CHAPECÓ

Hospitais devem informar reais condições dos leitos

Hospitais devem informar reais condições dos leitos
Divulgação/Ilustração

O juiz Rogério Carlos Demarchi, titular da 1ª Vara da Fazenda Pública da comarca de Chapecó, determinou que o Hospital Regional do Oeste, da rede pública e o Hospital Unimed Chapecó, particular, ambos sediados naquele município, informem os números reais de condições de atendimento a pacientes com Covid-19. O prazo para resposta se esgota nesta quarta-feira, dia 29. O relatório embasará decisão sobre as medidas a serem tomadas ante o pedido de fechamento do comércio local.

A determinação foi proferida na segunda-feira, dia 27, mesma data em que as diretorias dos hospitais foram notificadas. O magistrado cobra o número de UTI's (Unidades de Terapia Intensiva) existentes no estabelecimento hospitalar; o número de UTI's existentes no final de 2019; a taxa de ocupação das UTI's antes da pandemia; a taxa de ocupação atual das UTI's; o número de UTI's existentes no estabelecimento hospitalar exclusivamente para pacientes com Covid-19; a quantidade de UTI's ainda necessárias para atendimento exclusivo de pacientes com Covid-19, sem afetar outras necessidades específicas e independentes da pandemia.

As unidades de saúde também precisam esclarecer quantos leitos estão disponíveis para adultos e crianças, inclusive na enfermaria, com vistas a garantir tratamento adequado aos pacientes com Coronavírus.
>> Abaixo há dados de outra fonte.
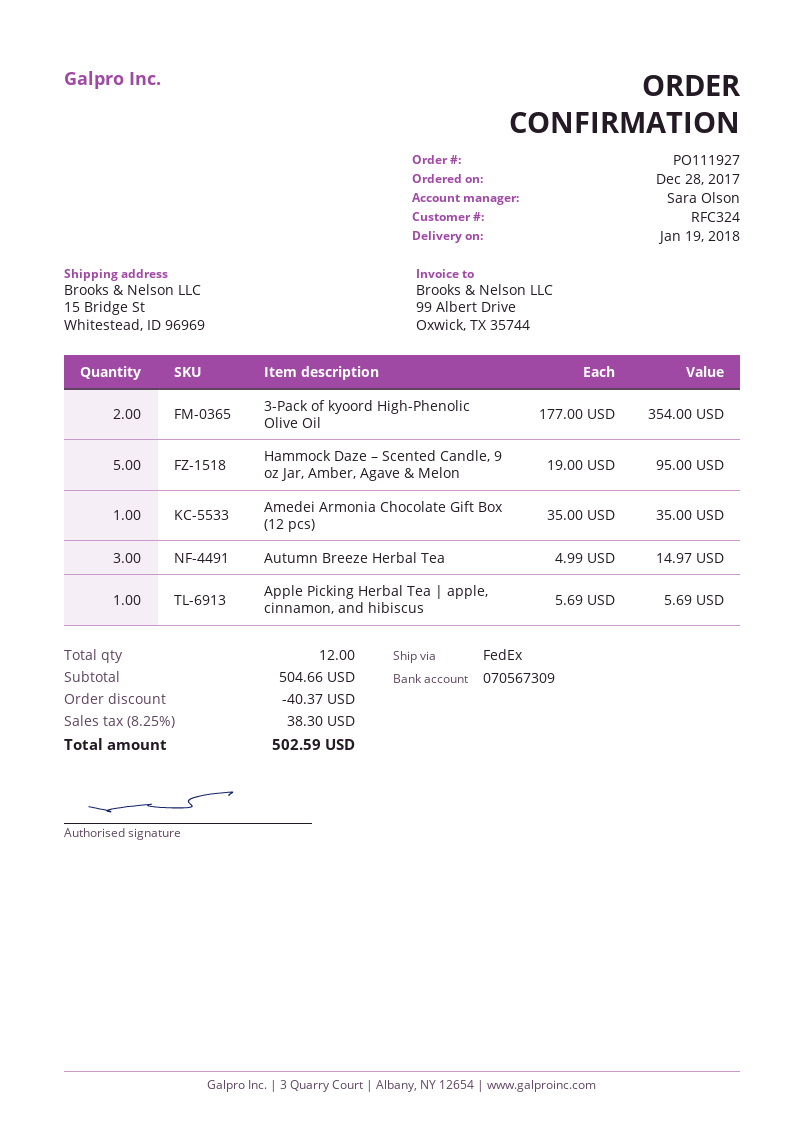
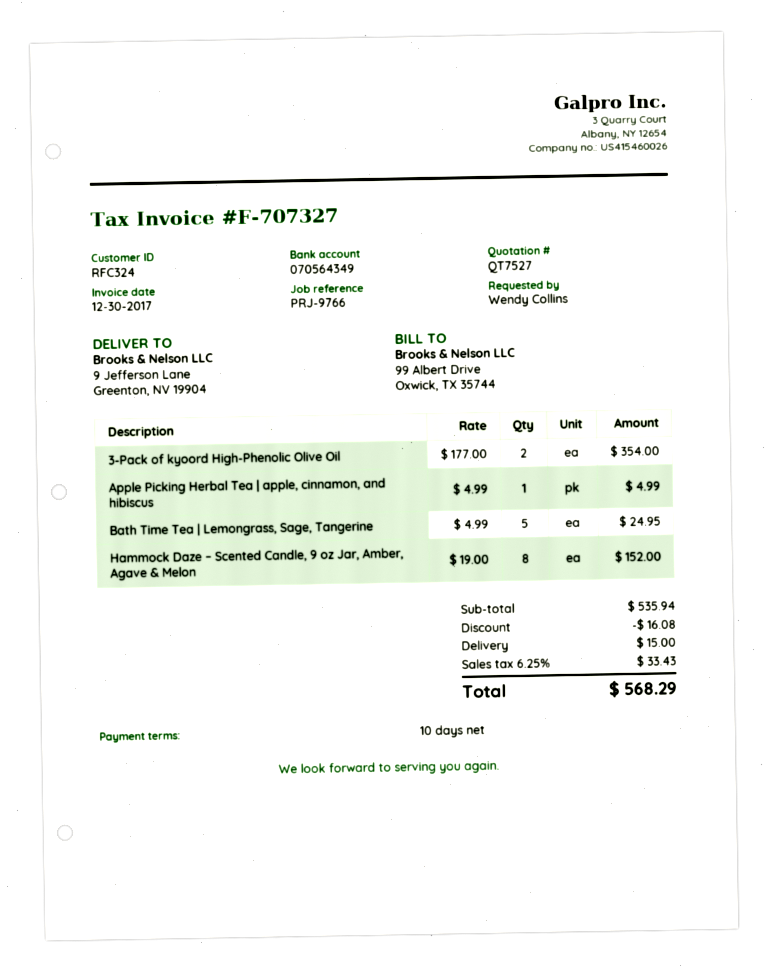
bank account: 070567309 -> 070564349
ship to: 15 Bridge St, Whitestead, ID 96969 -> 9 Jefferson Lane, Greenton, NV 19904
Hammock Daze – Scented Candle, 9 oz Jar, Amber, Agave & Melon: 5 x 19.00 = 95.00 -> 8 x 19.00 = 152.00
Amedei Armonia Chocolate Gift Box (12 pcs): 1 x 35.00 = 35.00 -> none
Autumn Breeze Herbal Tea: 3 x 4.99 = 14.97 -> none
Apple Picking Herbal Tea | apple, cinnamon, and hibiscus: 1 x 5.69 = 5.69 -> 1 x 4.99 = 4.99
Bath Time Tea | Lemongrass, Sage, Tangerine: none -> 5 x 4.99 = 24.95
subtotal: 504.66 -> 535.94
discount: 40.37 -> 16.08
shipping: none -> 15.00
tax: 8.25% = 38.30 -> 6.25% = 33.43
total: 502.59 -> 568.29

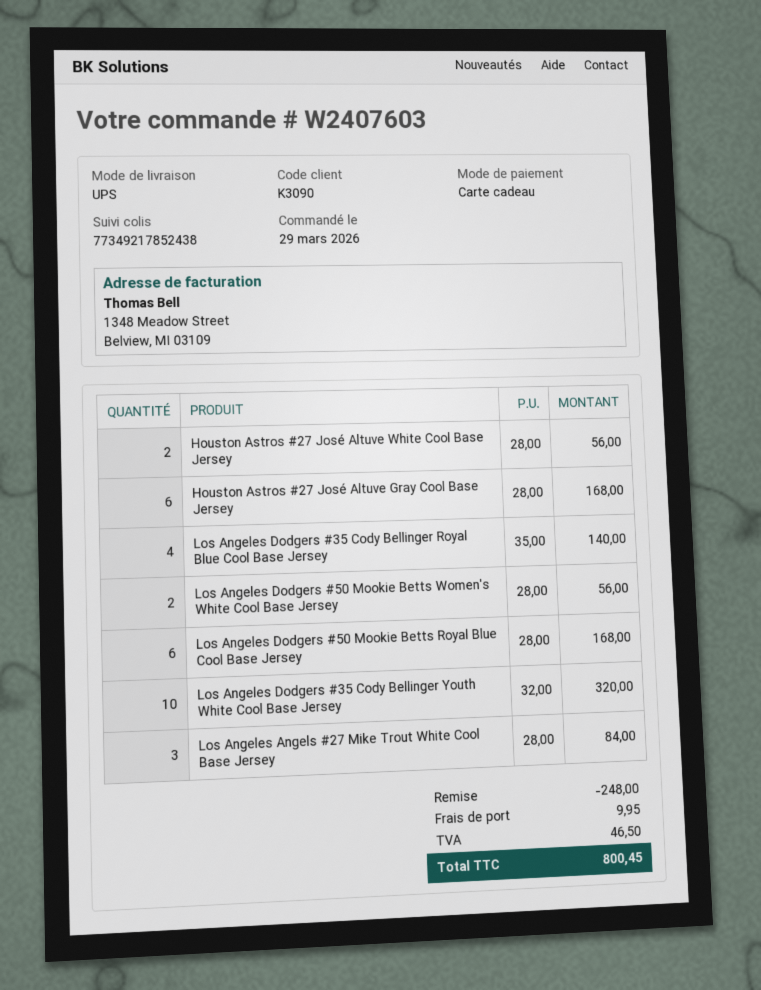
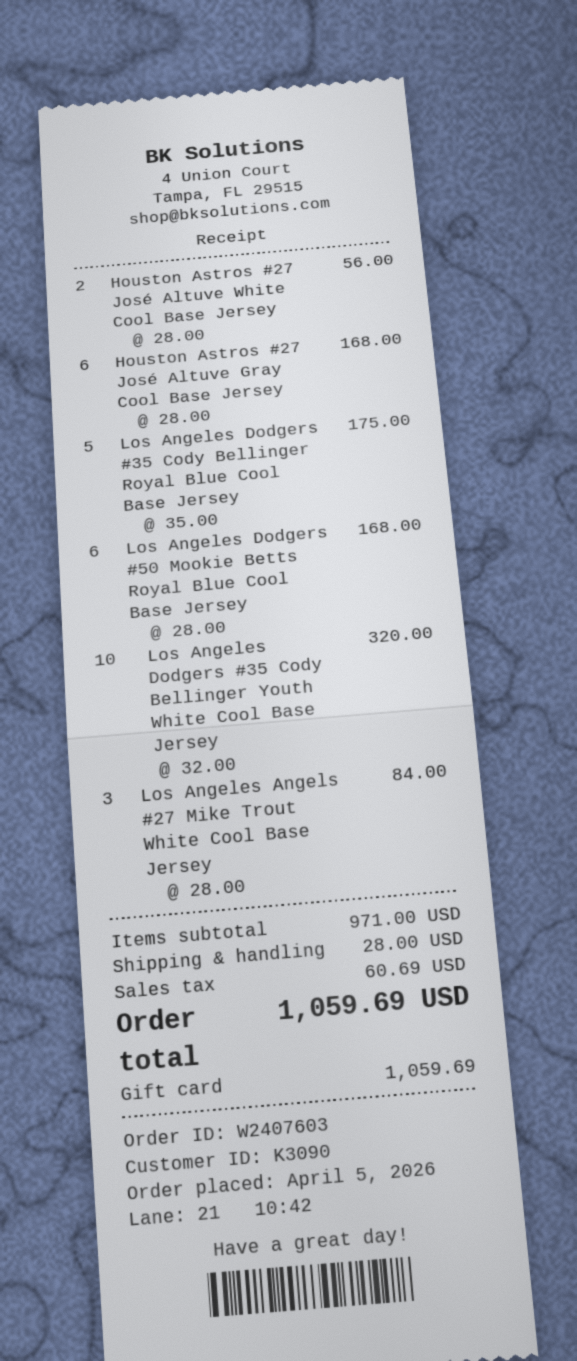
order date: 2026-03-29 -> 2026-04-05
Los Angeles Dodgers #35 Cody Bellinger Royal Blue Cool Base Jersey: 4 x 35.00 = 140.00 -> 5 x 35.00 = 175.00
Los Angeles Dodgers #50 Mookie Betts Women's White Cool Base Jersey: 2 x 28.00 = 56.00 -> none
discount: 248.00 -> none
shipping: 9.95 -> 28.00
tax: 46.50 -> 60.69
total: 800.45 -> 1059.69

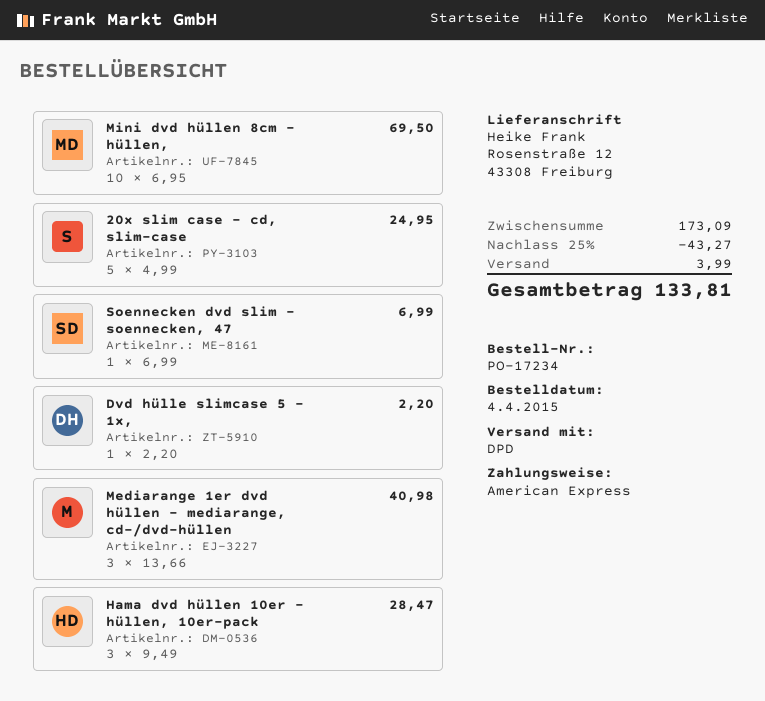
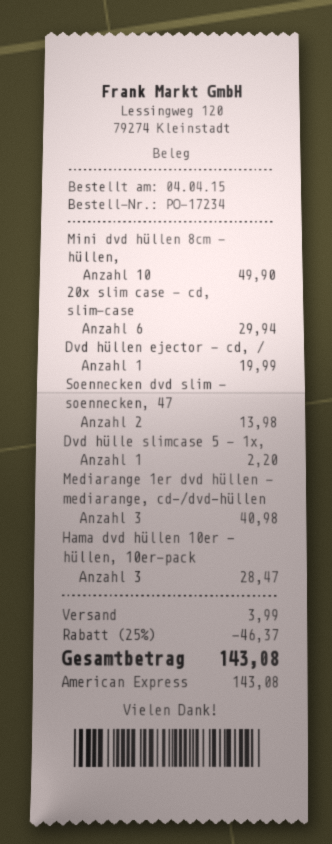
Mini dvd hüllen 8cm - hüllen,: 10 for 69.50 -> 10 for 49.90
20x slim case - cd, slim-case: 5 for 24.95 -> 6 for 29.94
Soennecken dvd slim - soennecken, 47: 1 for 6.99 -> 2 for 13.98
Dvd hüllen ejector - cd, /: none -> 1 for 19.99
discount: 25% = 43.27 -> 25% = 46.37
total: 133.81 -> 143.08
As informações serão remetidas ao Ministério Público, que enviará seu parecer ao magistrado.

O relatório enviado pelos hospitais será utilizado para análise da possibilidade da concessão da tutela de urgência, anteriormente indeferida, já que pode ser a qualquer tempo modificada, ou outra medida conveniente. Em 12 de maio de 2020, o índice de ocupação apresentado era de 37%. Na época, o pedido de liminar era para que o Município de Chapecó, Estado de Santa Catarina e União executassem recomendações da Secretaria de Estado da Saúde publicadas no dia 8 de maio. Dentre as medidas estava o fechamento do comércio não essencial por 14 dias, bem como serviços públicos municipais e estaduais não essenciais.

Na ocasião, o juiz considerou que tanto Estado como Município empregavam esforços para conter a epidemia e tratar os pacientes, o que se percebia pela divulgação diária dos casos na internet e monitoramento pelas autoridades competentes.

A liminar foi um pedido do Diretório Central dos Estudantes da Unochapecó, Diretório Central dos Estudantes da Universidade Federal da Fronteira Sul Campus Chapecó, Defensoria Pública do Estado de Santa Catarina e Grupo de Apoio à Prevenção à Aids e Defesa dos Direitos Humanos e Sociais.


Município e Estado intimados

A decisão dessa segunda-feira, também intima o Município de Chapecó e o Estado de Santa Catarina para que dediquem esforços urgentes para ampliação do atendimento dos pacientes que necessitem de UTI's - não só portadores de Covid-19 - bem como instalem e ampliem outras estruturas e serviços necessários (semi-intensivo, leitos normais, medicamentos, materiais, servidores etc), revertendo o quadro que aparentemente se instalou em declínio.

O magistrado observou que essa intimação não tem caráter obrigatório, pois depende da análise das informações repassadas pelos diretores dos hospitais atuantes na cidade. No entanto, antecipa e evita consequências desagradáveis à população.